Freezing minimum wage, leaving youth in the cold

Freezing minimum wage, leaving youth in the cold

Volunteer Journalist Aaron

I personally don’t understand how the government thinks paying youths only £3.68 per hour is reasonable, let alone freezing it again for a second year at this decumbent rate. The argument against the raise is that it would lead to less youths being employed and thus not assist the individual or the economy in the long term.

What the government is considering is whether increasing the rate slightly is more beneficial to the individual or whether freezing and allowing more employment is better for the economy.

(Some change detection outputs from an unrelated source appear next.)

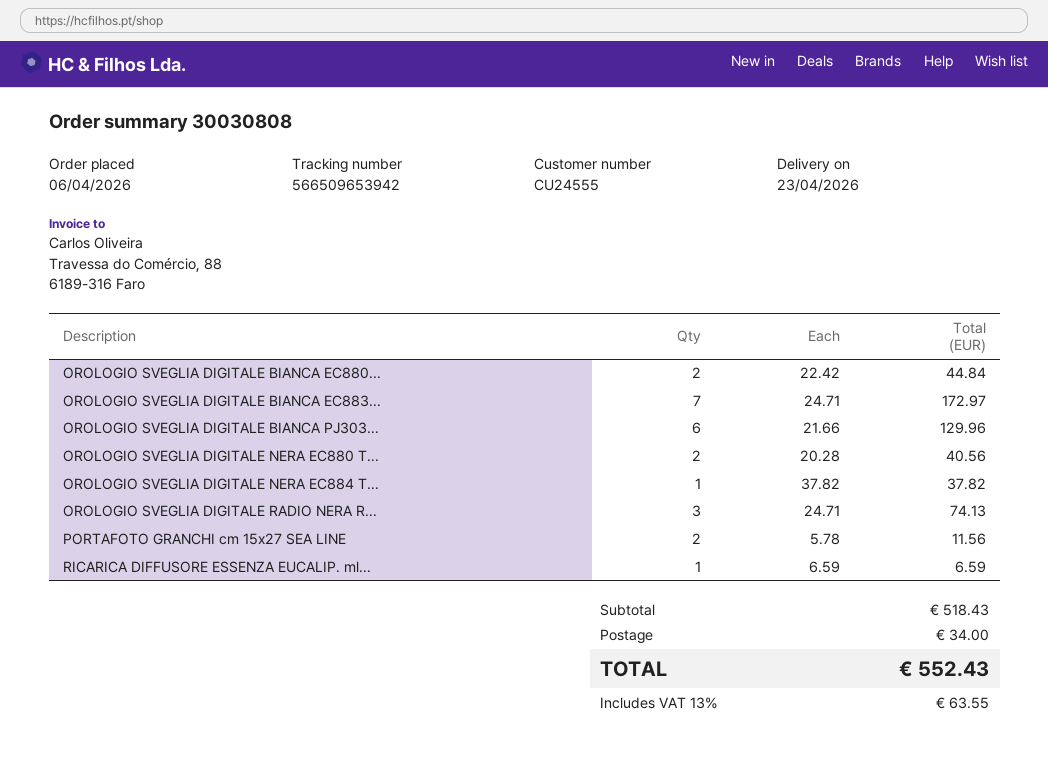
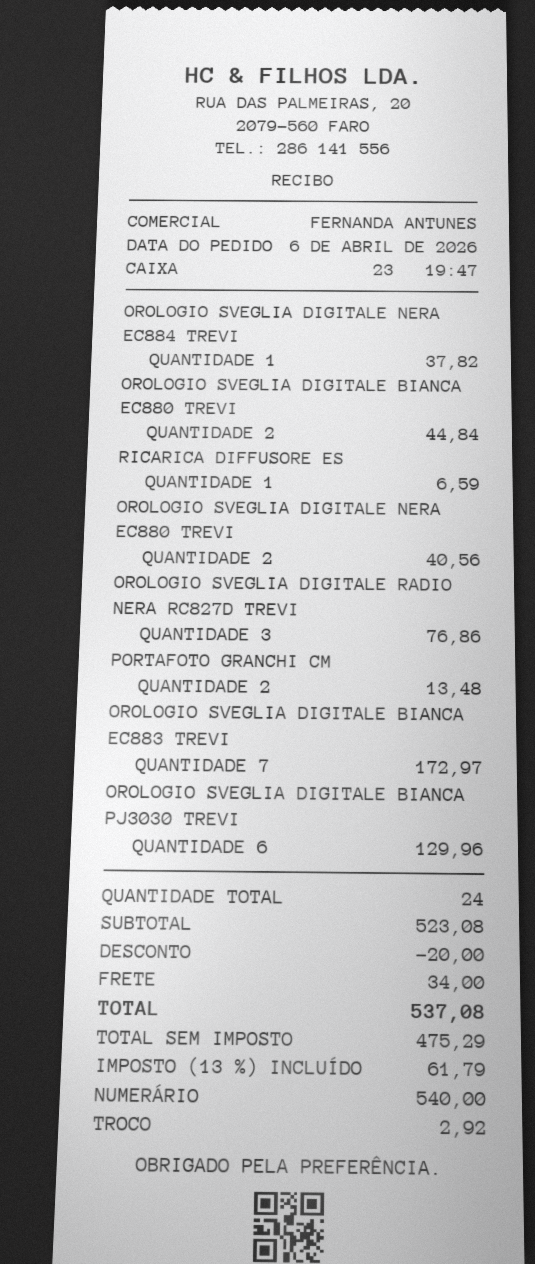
OROLOGIO SVEGLIA DIGITALE RADIO NERA R...: 3 for 74.13 -> 3 for 76.86
PORTAFOTO GRANCHI cm 15x27 SEA LINE: 2 for 11.56 -> 2 for 13.48
subtotal: 518.43 -> 523.08
discount: none -> 20.00
tax: 13% = 63.55 -> 13% = 61.79
total: 552.43 -> 537.08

However, the government has yet to release any statistics from last year showing whether employment rates actually did increase for youths following last year’s freeze.  Should the rate be frozen without any clear evidence of actual help to the economy? All we ever hear in the news is doom and gloom of increasing unemployment or funding cuts to activities & services.

In a world where everyone is suppose to be equal, then why are there different rates payable to different aged people; with our elders earning at least 68% more than us for potentially the same work, just because they’re older. But that’s another discussion, let’s get the minimum wage raised for youths after last year’s freeze, at least to meet the rate of inflation – so youths can save for rising university fees or even feed themselves.

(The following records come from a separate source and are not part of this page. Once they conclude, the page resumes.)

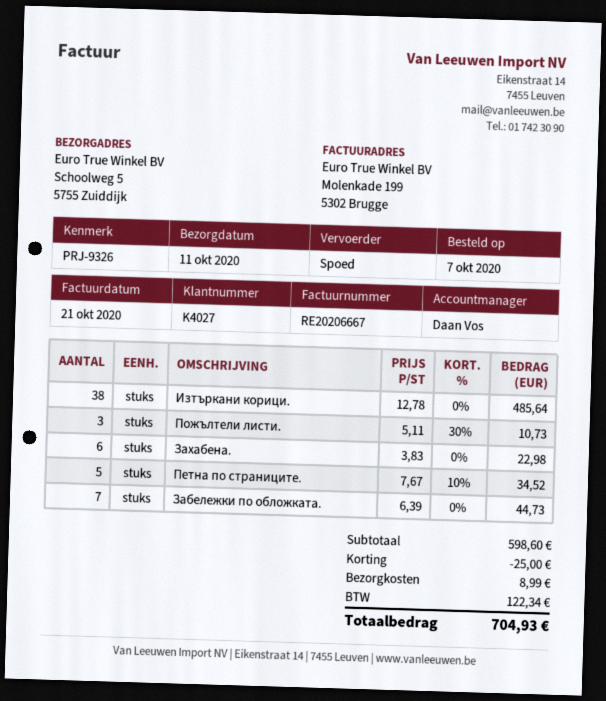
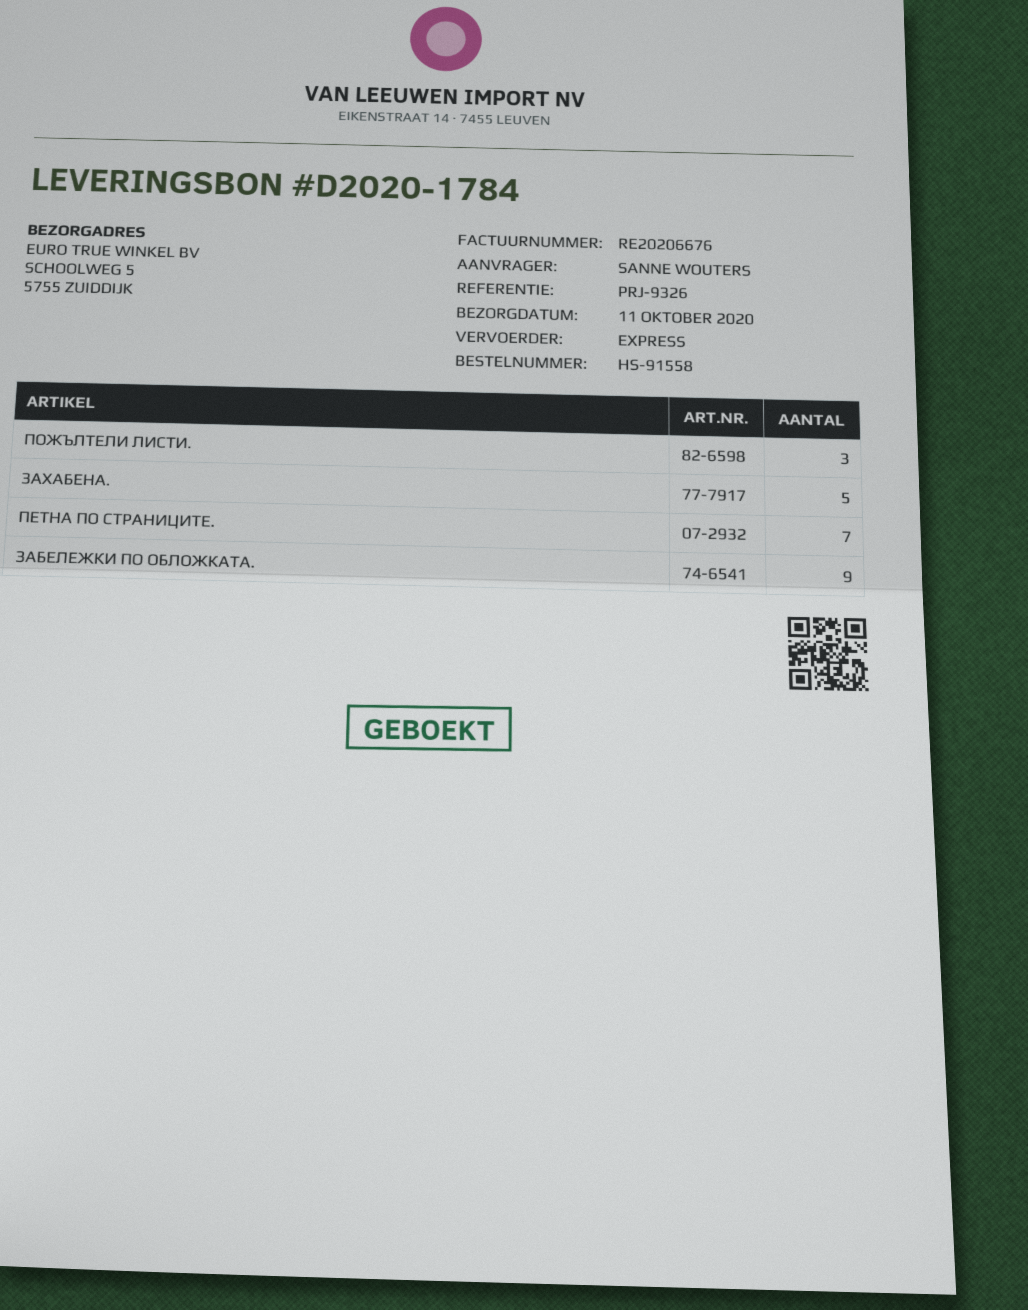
invoice number: RE20206667 -> RE20206676
Изтъркани корици.: 38 -> none
Захабена.: 6 -> 5
Петна по страниците.: 5 -> 7
Забележки по обложката.: 7 -> 9

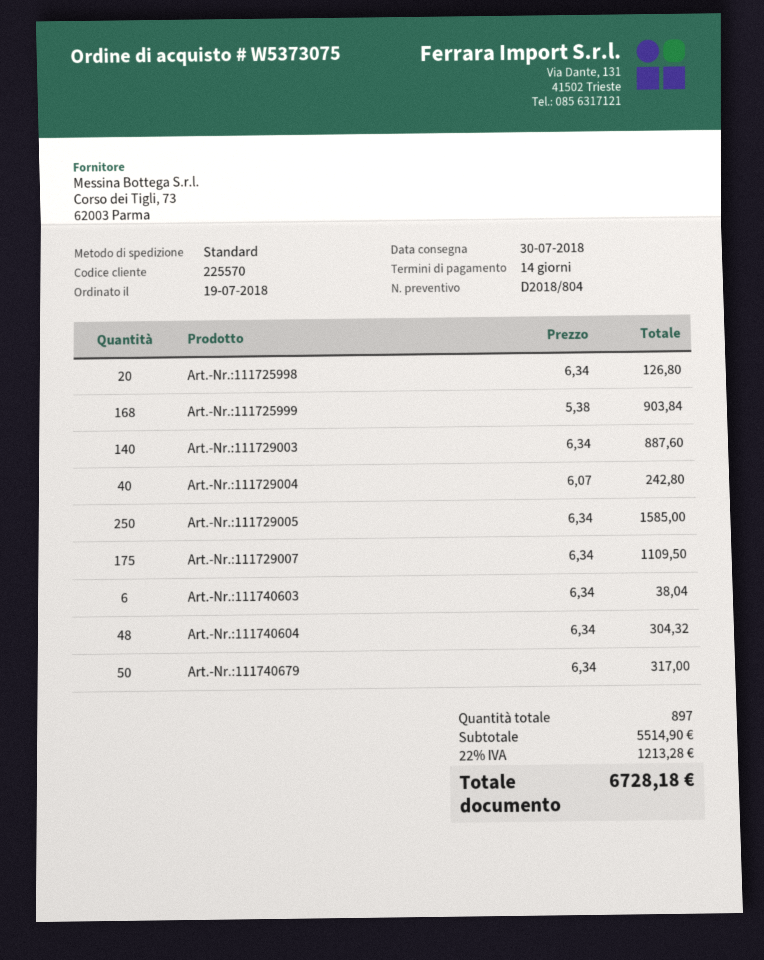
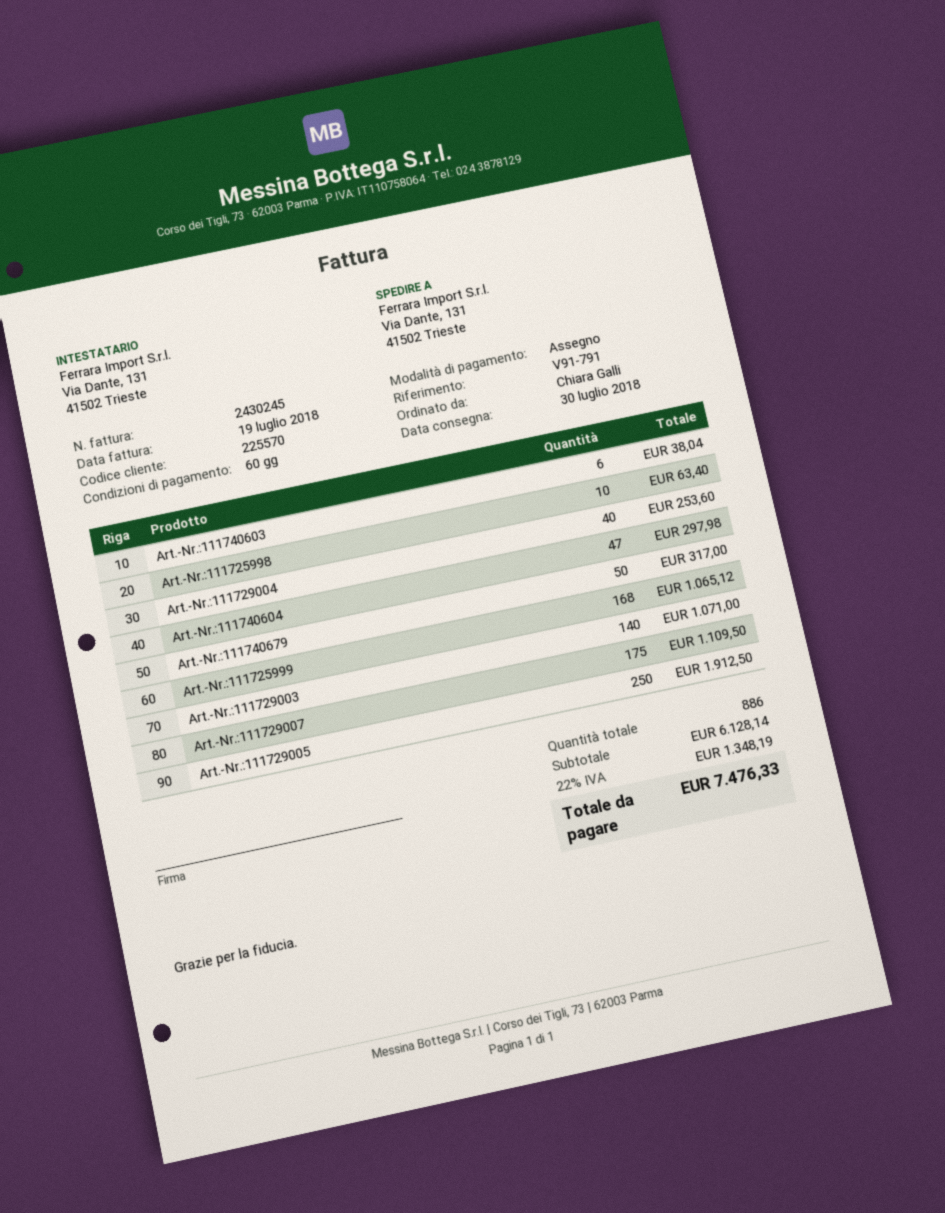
payment terms: 14 days -> 60 days
Art.-Nr.:111725998: 20 for 126.80 -> 10 for 63.40
Art.-Nr.:111725999: 168 for 903.84 -> 168 for 1065.12
Art.-Nr.:111729003: 140 for 887.60 -> 140 for 1071.00
Art.-Nr.:111729004: 40 for 242.80 -> 40 for 253.60
Art.-Nr.:111729005: 250 for 1585.00 -> 250 for 1912.50
Art.-Nr.:111740604: 48 for 304.32 -> 47 for 297.98
total quantity: 897 -> 886
subtotal: 5514.90 -> 6128.14
tax: 22% = 1213.28 -> 22% = 1348.19
total: 6728.18 -> 7476.33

Many argue that the minimum wage should also be based upon geographical factors – as the cost of living in London compared to Birmingham is 52% more, considering the aforementioned is a capital city and the latter being iconic and the second city of England.

For example, two people working full time at minimum wage and a similar lifestyle would have different amounts of disposable income with the Londoner having only £6750 disposable income compared to a similar person from Birmingham having £8000, nearly 20% more. Imagine what the difference is then between smaller cities compared to London – meaning these rural citizens will have more disposable income to invest into the economy as well as less debt in the future.

The decision won’t be made until February next year, but John Wastnage, a policy adviser at the British Chamber of Commerce, was quoted as saying:  “We would be against raising the rate for young people and apprentices.”

This shows that employers that are represented by BCC are against a raise, but is it for the right reason – to stop raising costs or because they want to employ more people? I doubt it’s the latter for the majority of businesses.